Arora — who has amassed over four million fans as Kohli and landed many offers including TV and gigs — frequently stumbles upon comments that ridicule him for using Kohli as his meal ticket. But he has learnt to shut them out just as he did the bullies on the cricket ground during his days in the under-16 district-level team a few years ago. “What’s Kohli doing here? Why’s he bowling with his left hand?” the seniors would derisively ask as Arora, a formerly chubby left arm spinner, got ready to bowl. “Just like Kohli sir, I’ve stopped reading and replying to comments,” says Arora, who has mastered the skipper’s “aggressive” on-field game face so much so that “people now think I am arrogant.” The 24-year-old himself nurtured the same stereotype about his “mirror image” until he met the skipper on the sets of an ad recently and was astonished to discover Kohli’s “down-toearth” self.

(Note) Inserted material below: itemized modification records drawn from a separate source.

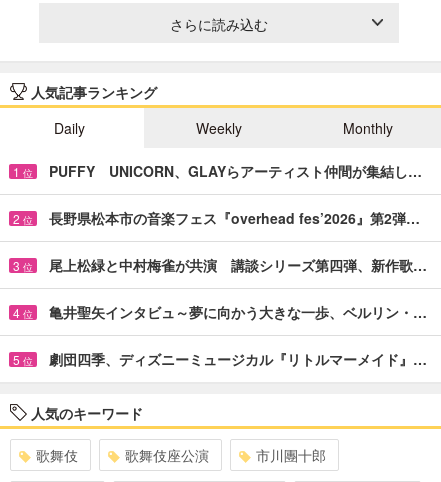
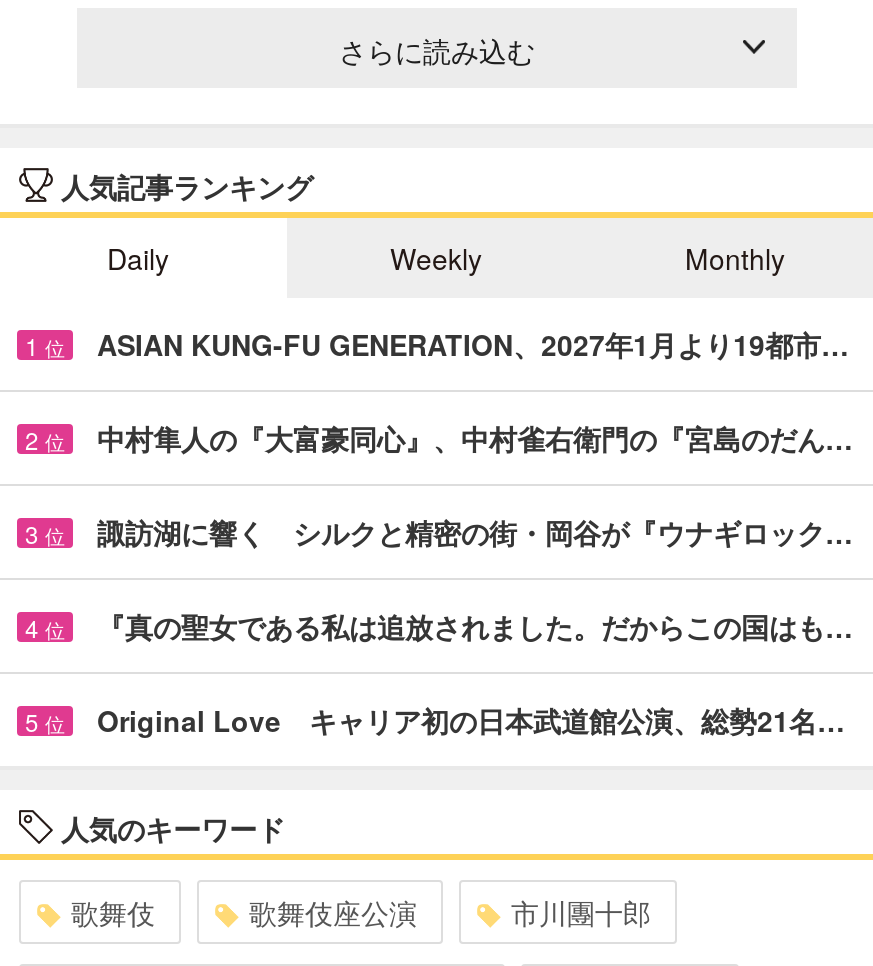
- PUFFY UNICORN、GLAYらアーティスト仲間が集結し…
+ ASIAN KUNG-FU GENERATION、2027年1月より19都市…

- 長野県松本市の音楽フェス『overhead fes’2026』第2弾…
+ 中村隼人の『大富豪同心』、中村雀右衛門の『宮島のだん…

- 尾上松緑と中村梅雀が共演 講談シリーズ第四弾、新作歌…
+ 諏訪湖に響く シルクと精密の街・岡谷が『ウナギロック…

- 亀井聖矢インタビュ～夢に向かう大きな一歩、ベルリン・…
+ 『真の聖女である私は追放されました。だからこの国はも…

- 劇団四季、ディズニーミュージカル『リトルマーメイド』…
+ Original Love キャリア初の日本武道館公演、総勢21名…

But imitation can be an expensive affair. Arora, an aspiring dietitian, can’t afford Kohli’s vegan lifestyle but studiously maintains a gym and chiefly fruits-and-vegetables diet regimen that keeps both his body and his pockets light. Forty-seven-year-old Pedwa — who has been honing his Amitabh voice for 30 years by watching every Bachchan movie and writing down dialogues in a notebook — has enraged his parents on many occasions with his costly obsession. Even now, Pedwal — a father of two — spends close to Rs 35,000 a month on costumes and makeup. “You’d think I am mad. I have 55 costumes in my cupboard,” says Pedwal.

The viral fame sometimes leads to opportunities. Pedwal —who is playing Bachchan’s body double in an upcoming Marathi film -- has travelled to Israel, Dubai, Mauritius and Qatar while Jam — who has yet to properly monetise his lipsyncing videos as a Ranveer Singh rip-off — hopes to commercialise his new-found love of acting. “I would love to get into the Bollywood line. It’s just a matter of getting that one big opportunity,” says the Jio employee whose caller tune speaks for his state of mind — apna time aayega.